**Action item**
Copy out each line below containing "span".

**Task inputs**
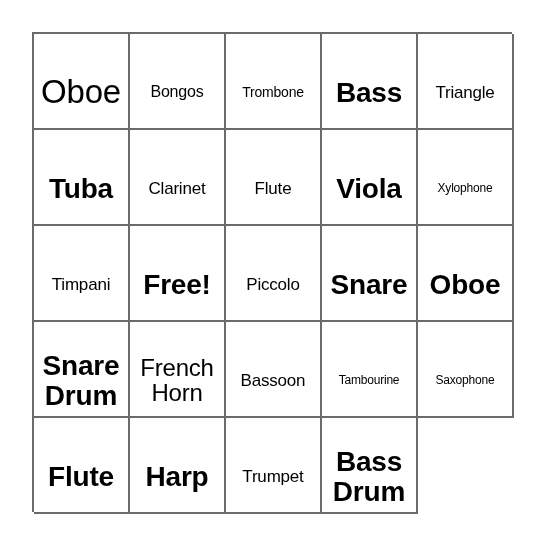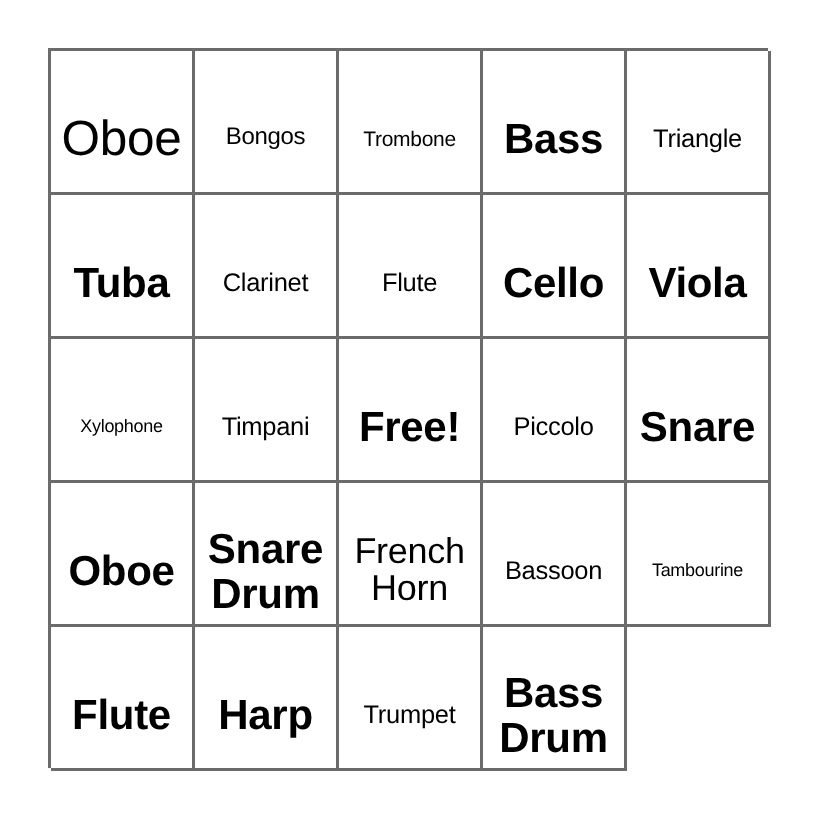--- a/index.html
+++ b/index.html
@@ -99,9 +99,6 @@
         <span class="bingo-cell-label">Flute</span>
       </div>
       <div class="bingo-cell fs-xxl">
-        <span class="bingo-cell-label">Cello</span>
-      </div>
-      <div class="bingo-cell fs-xxl">
         <span class="bingo-cell-label">Viola</span>
       </div>
       <div class="bingo-cell fs-xs">

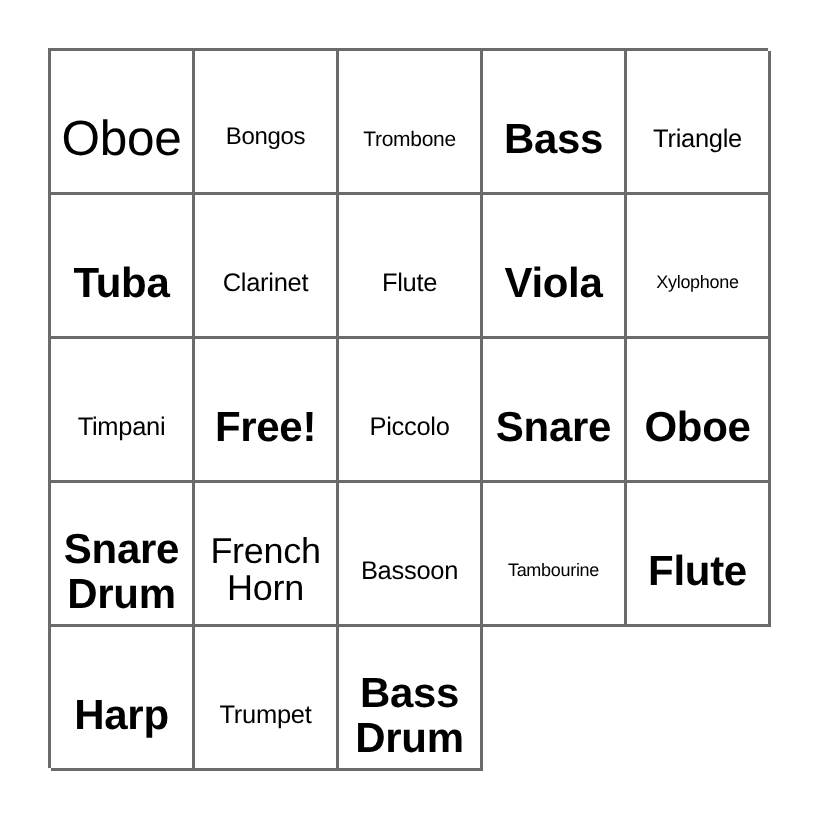--- a/index.html
+++ b/index.html
@@ -133,6 +133,9 @@
       <div class="bingo-cell fs-xs">
         <span class="bingo-cell-label">Tambourine</span>
       </div>
+      <div class="bingo-cell fs-xs">
+        <span class="bingo-cell-label">Saxophone</span>
+      </div>
       <div class="bingo-cell fs-xxl">
         <span class="bingo-cell-label">Flute</span>
       </div>

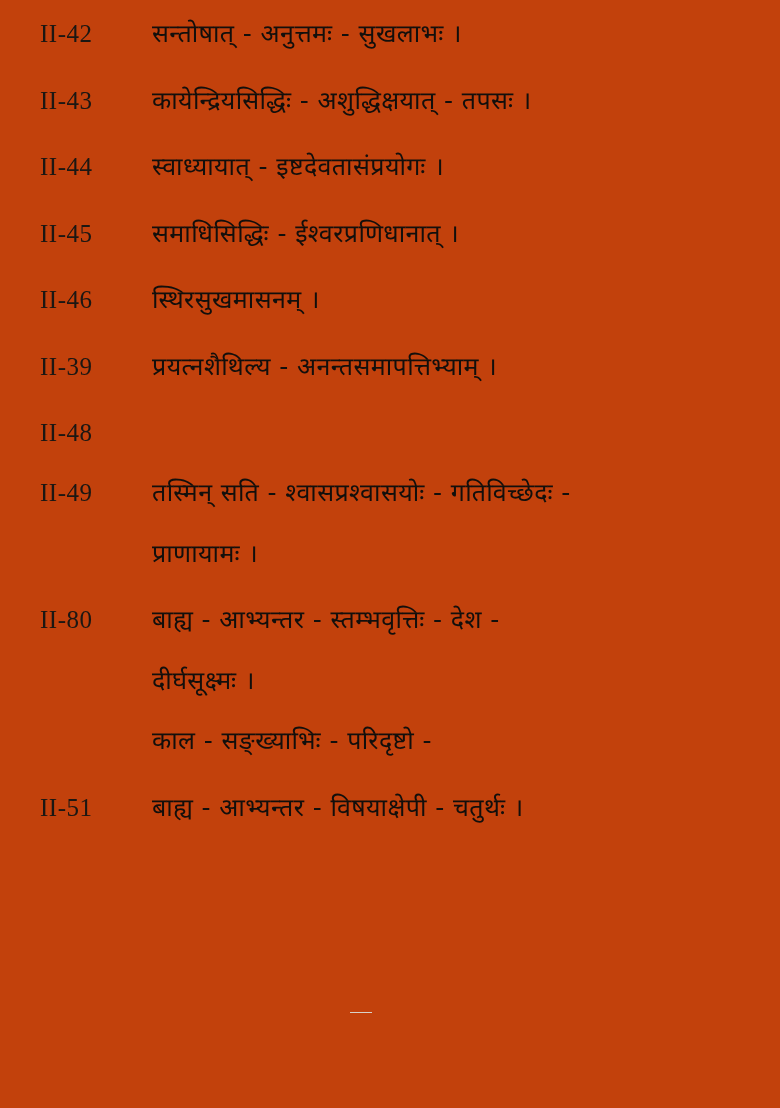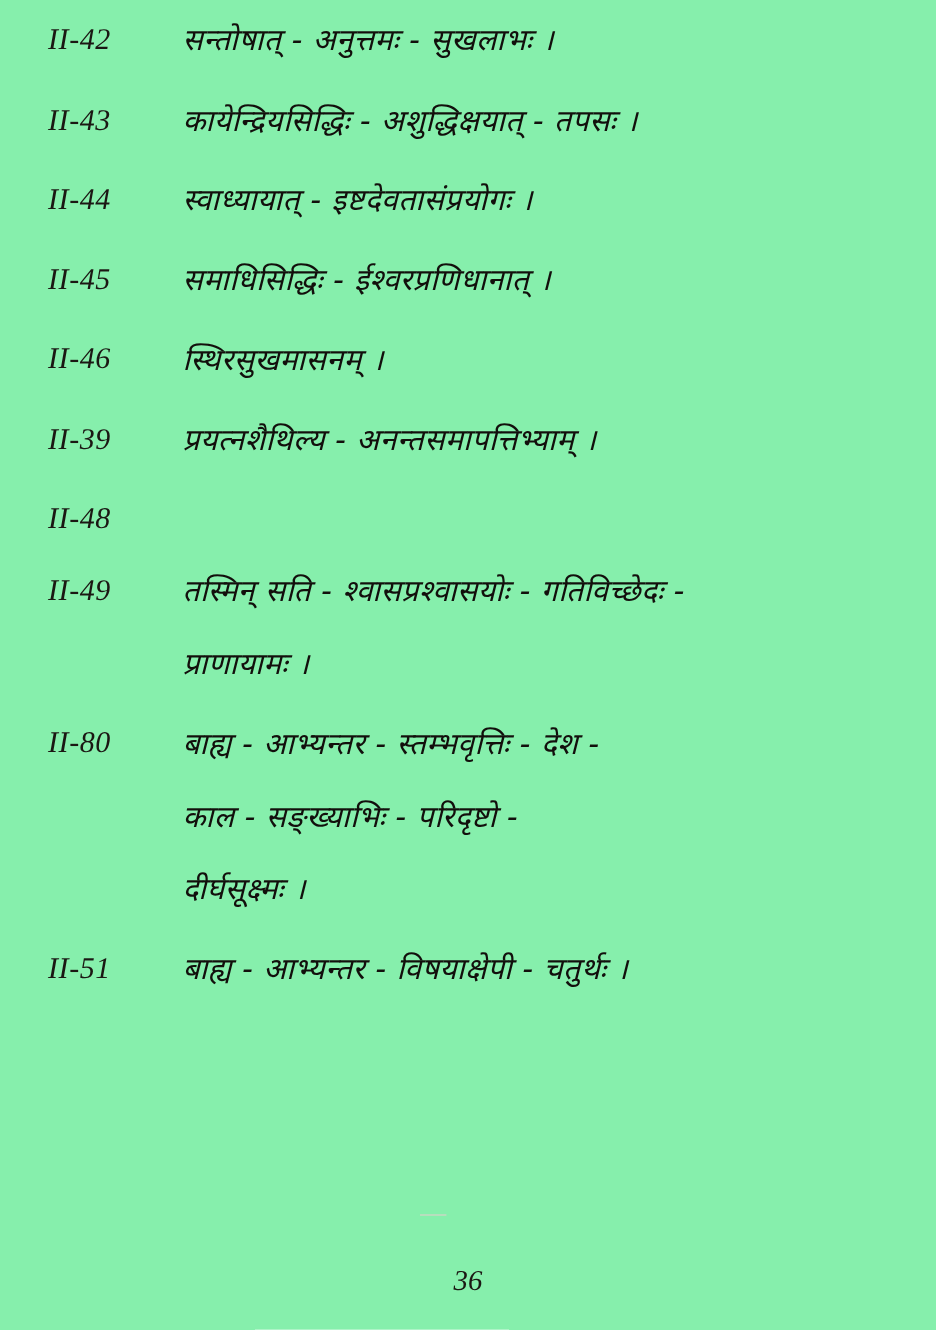--- a/index.html
+++ b/index.html
@@ -21,8 +21,7 @@
     height: 1108px;
     box-sizing: border-box;
     padding: 14px 40px 0 40px;
-    background: #86efac;
-    font-style: italic;
+    background: #c2410c;
   }
   .verse-list {
     margin: 0;

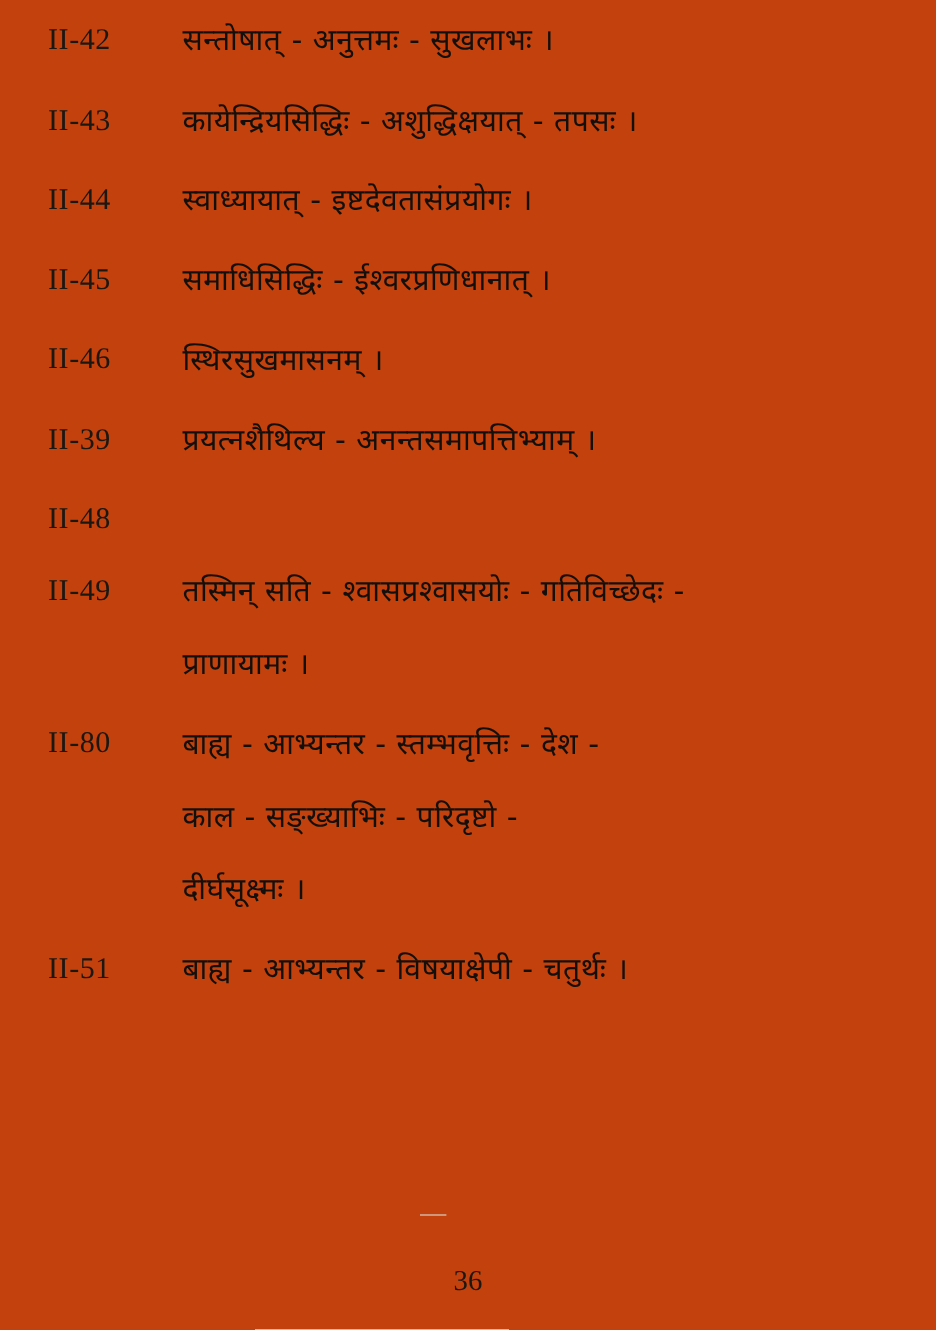--- a/index.html
+++ b/index.html
@@ -143,8 +143,8 @@
       <div class="verse-number">II-80</div>
       <div class="verse-body">
         <div class="verse-line">बाह्य - आभ्यन्तर - स्तम्भवृत्तिः - देश -</div>
+        <div class="verse-line">दीर्घसूक्ष्मः ।</div>
         <div class="verse-line">काल - सङ्ख्याभिः - परिदृष्टो -</div>
-        <div class="verse-line">दीर्घसूक्ष्मः ।</div>
       </div>
     </li>
 

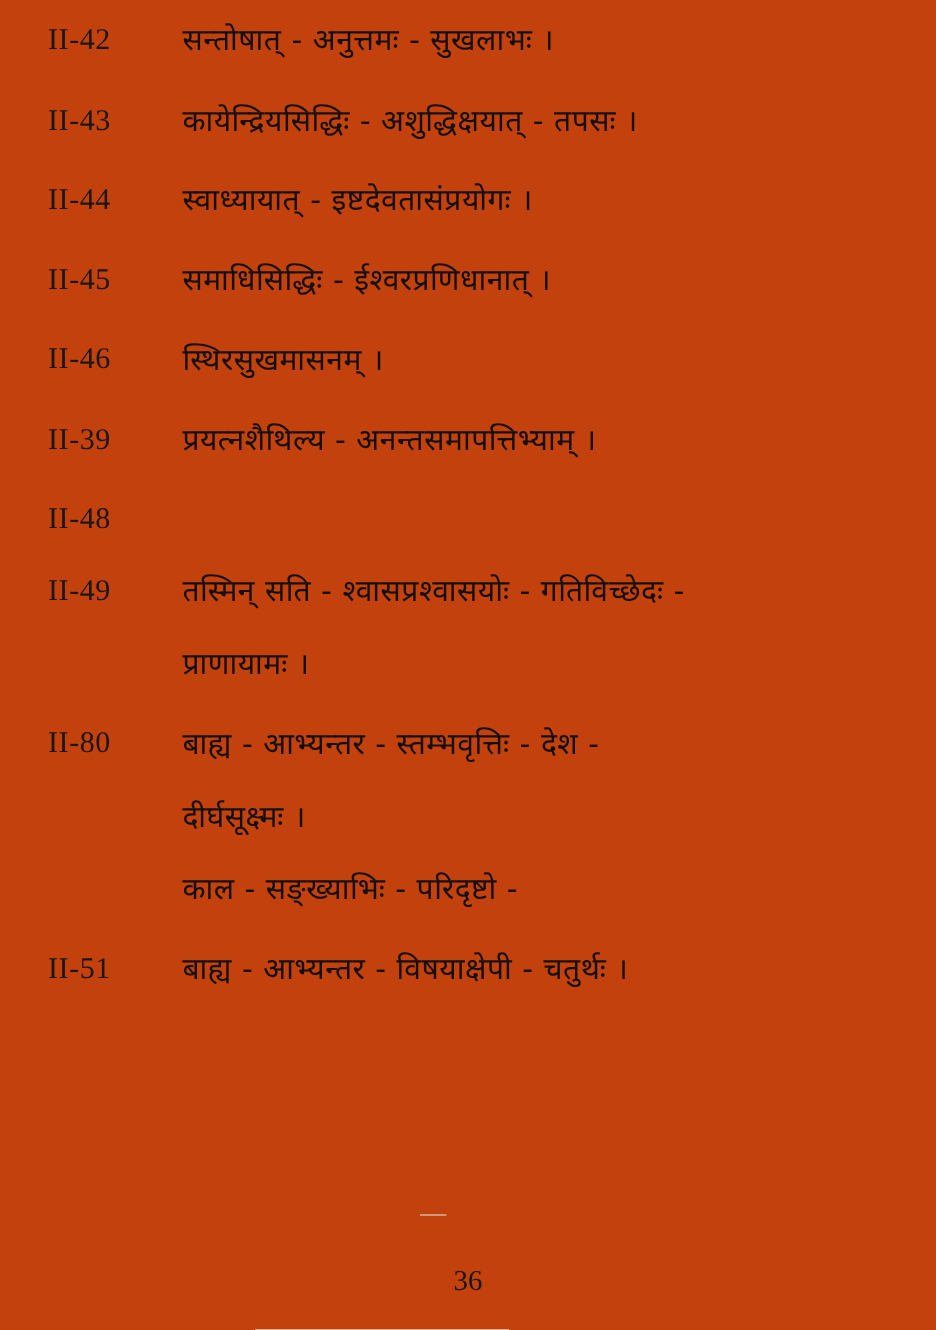--- a/index.html
+++ b/index.html
@@ -158,7 +158,6 @@
   </ul>
 
   <div class="footer-rule"></div>
-  <div class="page-number">36</div>
 </div>
 
 </body></html>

**Solved problem**
         <span class="bingo-cell-label">Flute</span>
-        <span class="bingo-cell-label">Cello</span>
         <span class="bingo-cell-label">Viola</span>
         <span class="bingo-cell-label">Tambourine</span>
+        <span class="bingo-cell-label">Saxophone</span>
         <span class="bingo-cell-label">Flute</span>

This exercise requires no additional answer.